= Assignment =
What is needed is an exact copy of all the records below.

[Collected data]
=====
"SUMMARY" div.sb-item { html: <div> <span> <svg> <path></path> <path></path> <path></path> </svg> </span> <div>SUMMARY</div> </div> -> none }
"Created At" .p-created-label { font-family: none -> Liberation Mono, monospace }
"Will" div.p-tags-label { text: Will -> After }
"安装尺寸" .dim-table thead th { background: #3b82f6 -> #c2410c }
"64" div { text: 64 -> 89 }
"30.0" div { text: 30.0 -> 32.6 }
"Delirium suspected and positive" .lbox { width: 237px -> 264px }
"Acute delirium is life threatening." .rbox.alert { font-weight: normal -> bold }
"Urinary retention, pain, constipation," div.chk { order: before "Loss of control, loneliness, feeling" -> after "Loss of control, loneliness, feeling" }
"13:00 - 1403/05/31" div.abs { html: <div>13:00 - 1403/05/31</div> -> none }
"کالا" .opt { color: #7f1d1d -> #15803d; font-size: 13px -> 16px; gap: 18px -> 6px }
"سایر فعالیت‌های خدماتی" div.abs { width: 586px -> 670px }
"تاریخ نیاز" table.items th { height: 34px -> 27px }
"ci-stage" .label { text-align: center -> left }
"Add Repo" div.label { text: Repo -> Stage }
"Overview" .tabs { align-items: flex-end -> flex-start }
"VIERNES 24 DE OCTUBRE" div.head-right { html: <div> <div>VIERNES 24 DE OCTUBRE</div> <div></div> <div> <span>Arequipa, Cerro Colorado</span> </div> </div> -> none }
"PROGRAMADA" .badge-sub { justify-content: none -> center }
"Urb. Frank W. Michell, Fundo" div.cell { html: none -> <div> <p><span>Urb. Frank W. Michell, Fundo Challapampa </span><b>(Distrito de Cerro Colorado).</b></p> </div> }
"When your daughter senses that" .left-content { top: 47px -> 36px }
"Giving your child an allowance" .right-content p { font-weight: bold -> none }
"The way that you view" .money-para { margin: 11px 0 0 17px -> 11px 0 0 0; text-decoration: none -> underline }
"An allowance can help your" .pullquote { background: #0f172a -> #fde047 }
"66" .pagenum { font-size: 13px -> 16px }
=====
= Answer section =
"SUMMARY" div.sb-item { html: <div> <span> <svg> <path></path> <path></path> <path></path> </svg> </span> <div>SUMMARY</div> </div> -> none }
"Created At" .p-created-label { font-family: none -> Liberation Mono, monospace }
"Will" div.p-tags-label { text: Will -> After }
"安装尺寸" .dim-table thead th { background: #3b82f6 -> #c2410c }
"64" div { text: 64 -> 89 }
"30.0" div { text: 30.0 -> 32.6 }
"Delirium suspected and positive" .lbox { width: 237px -> 264px }
"Acute delirium is life threatening." .rbox.alert { font-weight: normal -> bold }
"Urinary retention, pain, constipation," div.chk { order: before "Loss of control, loneliness, feeling" -> after "Loss of control, loneliness, feeling" }
"13:00 - 1403/05/31" div.abs { html: <div>13:00 - 1403/05/31</div> -> none }
"کالا" .opt { color: #7f1d1d -> #15803d; font-size: 13px -> 16px; gap: 18px -> 6px }
"سایر فعالیت‌های خدماتی" div.abs { width: 586px -> 670px }
"تاریخ نیاز" table.items th { height: 34px -> 27px }
"ci-stage" .label { text-align: center -> left }
"Add Repo" div.label { text: Repo -> Stage }
"Overview" .tabs { align-items: flex-end -> flex-start }
"VIERNES 24 DE OCTUBRE" div.head-right { html: <div> <div>VIERNES 24 DE OCTUBRE</div> <div></div> <div> <span>Arequipa, Cerro Colorado</span> </div> </div> -> none }
"PROGRAMADA" .badge-sub { justify-content: none -> center }
"Urb. Frank W. Michell, Fundo" div.cell { html: none -> <div> <p><span>Urb. Frank W. Michell, Fundo Challapampa </span><b>(Distrito de Cerro Colorado).</b></p> </div> }
"When your daughter senses that" .left-content { top: 47px -> 36px }
"Giving your child an allowance" .right-content p { font-weight: bold -> none }
"The way that you view" .money-para { margin: 11px 0 0 17px -> 11px 0 0 0; text-decoration: none -> underline }
"An allowance can help your" .pullquote { background: #0f172a -> #fde047 }
"66" .pagenum { font-size: 13px -> 16px }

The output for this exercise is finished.